Sebastien Kocet est producteur de musiques électroniques en région parisienne. Il a créé son label, Loukoum Records, fin 2006 et compte déjà 13 artistes dans son "écurie". Petit entretien autour du métier de producteur et des changements provoqués par Internet.
Pour commencer quelle est la petite histoire de Loukoum Records ?
Sebastien Kocet : Loukoum Records fait de l'édition, de la production et de la distribution de musique électronique. La société a été créée en novembre 2006, dans la région de Paris. J'ai commencé par signer un artiste que j'avais écouté sur le site Jamendo, le site de musique copyleft. C'est un artiste électro qui s'appelle Gab Logan. Depuis j'ai signé 13 artistes sur Loukoum et j'ai produit, en tant que producteur exécutif, un maxi house, « Witches » de Superluxx, qui a été pressé et qui marche pas mal. Il est d'ailleurs en rupture de stock.
Loukoum ne vend que sur Internet ?
Pour le moment effectivement, je ne vend que de la musique « numérique ». Ce sont les plateformes de vente de musique en ligne, Virgin ou Djdownload par exemple, qui achètent mes titres. Ensuite elles les revendent à tous. Particuliers et professionnels de la musique comme les DJ. Mais mon objectif est quand même de m'orienter vers un support mécanique comme le vynil. Il y aura toujours des gens qui préfèreront le support mécanique, notamment les DJ pour mixer.
Pour toi, Internet a-t-il bouleversé le monde de la production musicale ?
Internet a invité les gens à travailler sur un autre support, dématérialisé.
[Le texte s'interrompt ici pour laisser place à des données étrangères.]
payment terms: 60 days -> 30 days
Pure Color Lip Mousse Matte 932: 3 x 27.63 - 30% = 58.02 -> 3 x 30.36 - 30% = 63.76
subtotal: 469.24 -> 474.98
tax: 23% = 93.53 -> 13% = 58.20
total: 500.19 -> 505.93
Ce qui génère forcément des économies. La distribution de musique a ainsi changé. Les stocks ne sont plus nécessaires et on réagit plus à la demande. Je ne crois pas cependant qu'Internet ait bouleversé complètement l'économie de la musique. Les majors ont investi le terrain du numérique et vendent de la musique en ligne. L'ingénieur du son est toujours présent. Tu vois, rien que sur le maxi que j'ai produit. Il y a eu trois mastering. Ca fait toujours partie du boulot des boîtes de production. Je pense qu'il y a encore une marge d'adaptation mais les majors vont évoluer. L'exemple de Kamini qui a avait fait une chanson en téléchargement libre et qui a été signé par Sony prouve cette adaptation ou du moins cette volonté de s'adapter. On observe aussi l'émergence de « net-labels », vendant de la musique numérique et parfois mécanique, mais ne travailllant que sur le support web.
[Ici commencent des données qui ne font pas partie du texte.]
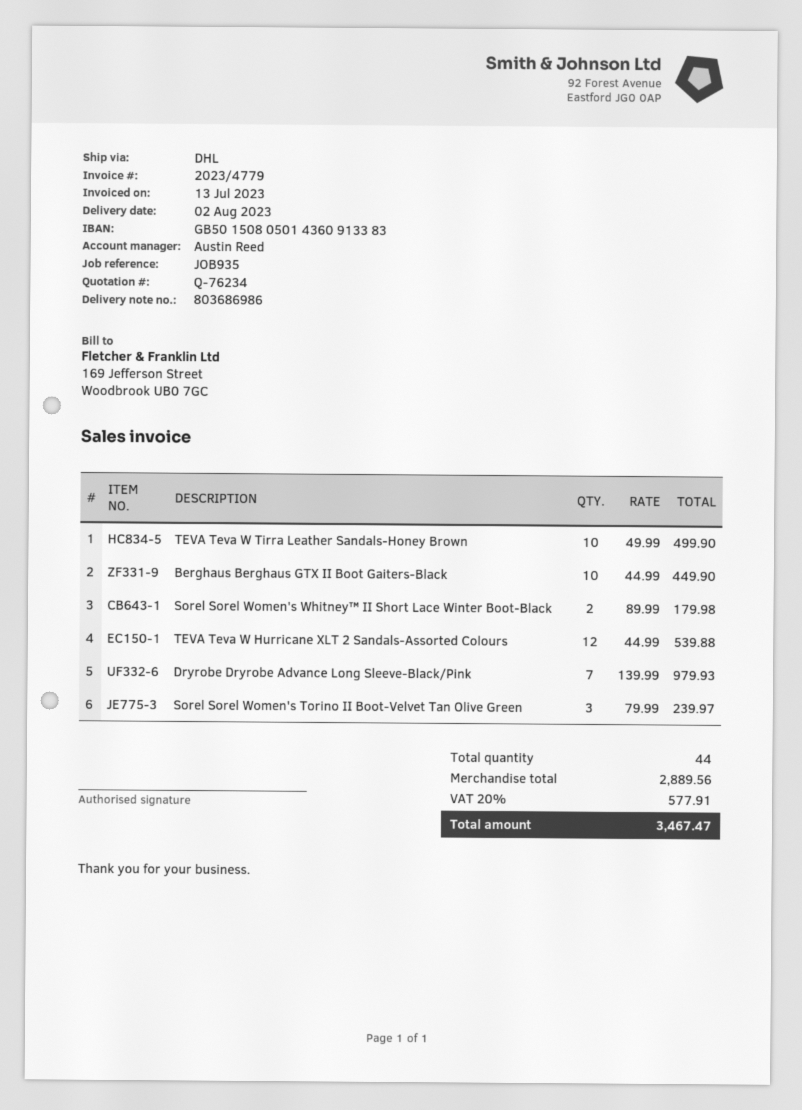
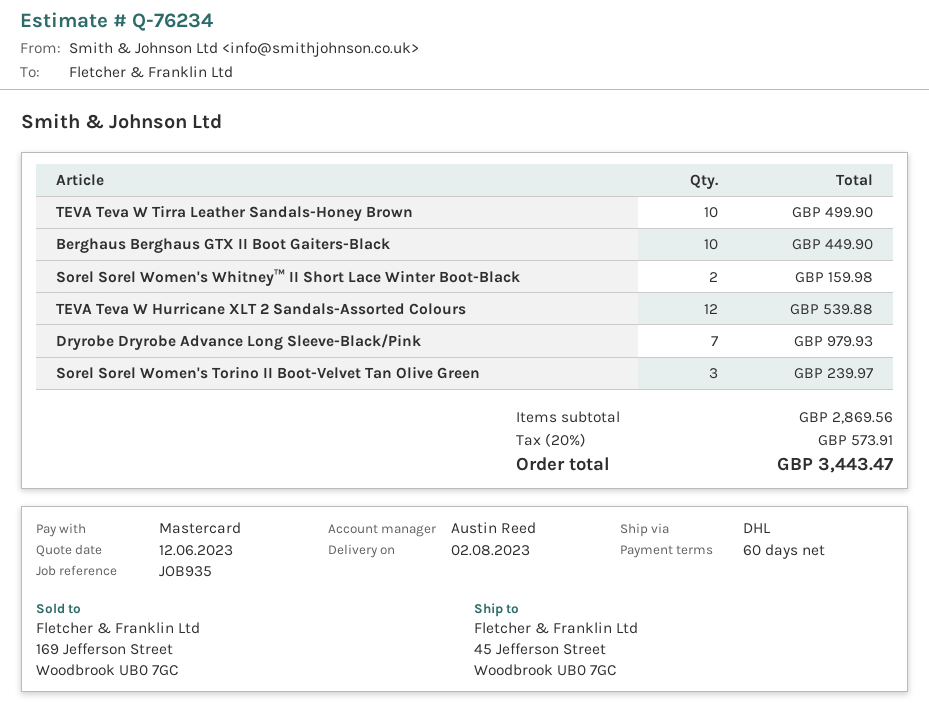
Sorel Sorel Women's Whitney™ II Short Lace Winter Boot-Black: 2 for 179.98 -> 2 for 159.98
subtotal: 2889.56 -> 2869.56
tax: 20% = 577.91 -> 20% = 573.91
total: 3467.47 -> 3443.47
Tu penses que les majors vont aller piocher dans le libre, comme dans un nouveau vivier à talents ?
C'est possible. Ce qu'il faut voir surtout c'est que la musique libre permet aux artistes de sortir plus facilement, de se faire connaître. Pour ensuite, signer sur un label. Internet nous permet, à nous producteurs, de connaître les créatifs. Souvent on s'extasie devant le nombre d'artistes amateurs qui font de la musique libre. Mais il n'y a pas plus d'artistes qu'avant je pense, c'est juste que le media Internet les rend visibles.
Est-ce tu crois qu'Internet peut avoir un effet uniformisateur sur la création musicale ? Genre chanter en anglais pour toucher un large public ?
C'est vrai qu'aujourd'hui beaucoup de nouveaux groupes français choisissent l'anglais, mais je ne crois pas que ce soit un effet pervers d'Internet. Simplement, Internet est un media, comme la TV ou la radio, et véhiculent des images. Il impose un style. Peut-être l'anglais fait-il partie de ce style.
Comment expliques-tu le succès de « Myspace » dans le milieu de la musique ?
J'ai connu Myspace à ses débuts, je me souviens. Le site s'est développé rapidement et touche un publlic très large et écclectique. Pour nous, labels, il nous permet de trouver plus facilement des producteurs de musique, des personnes qui font des sons intéressants. Le succès de myspace est qu'il est d'une utilisation simple et rapide. On peut mettre sa musique en ligne en quelques clics, y mettre son CV, ses contacts... En y ajoutant quelques scripts on peut créer une page stylée et sympa. De plus, c'est une communauté, musicale notamment, une sorte de microcosme. Forcément ça facilite les rencontres.
Avec la liberté et l'autonomie que permet Internet, le travail des maisons de disques n'est-il pas en danger ?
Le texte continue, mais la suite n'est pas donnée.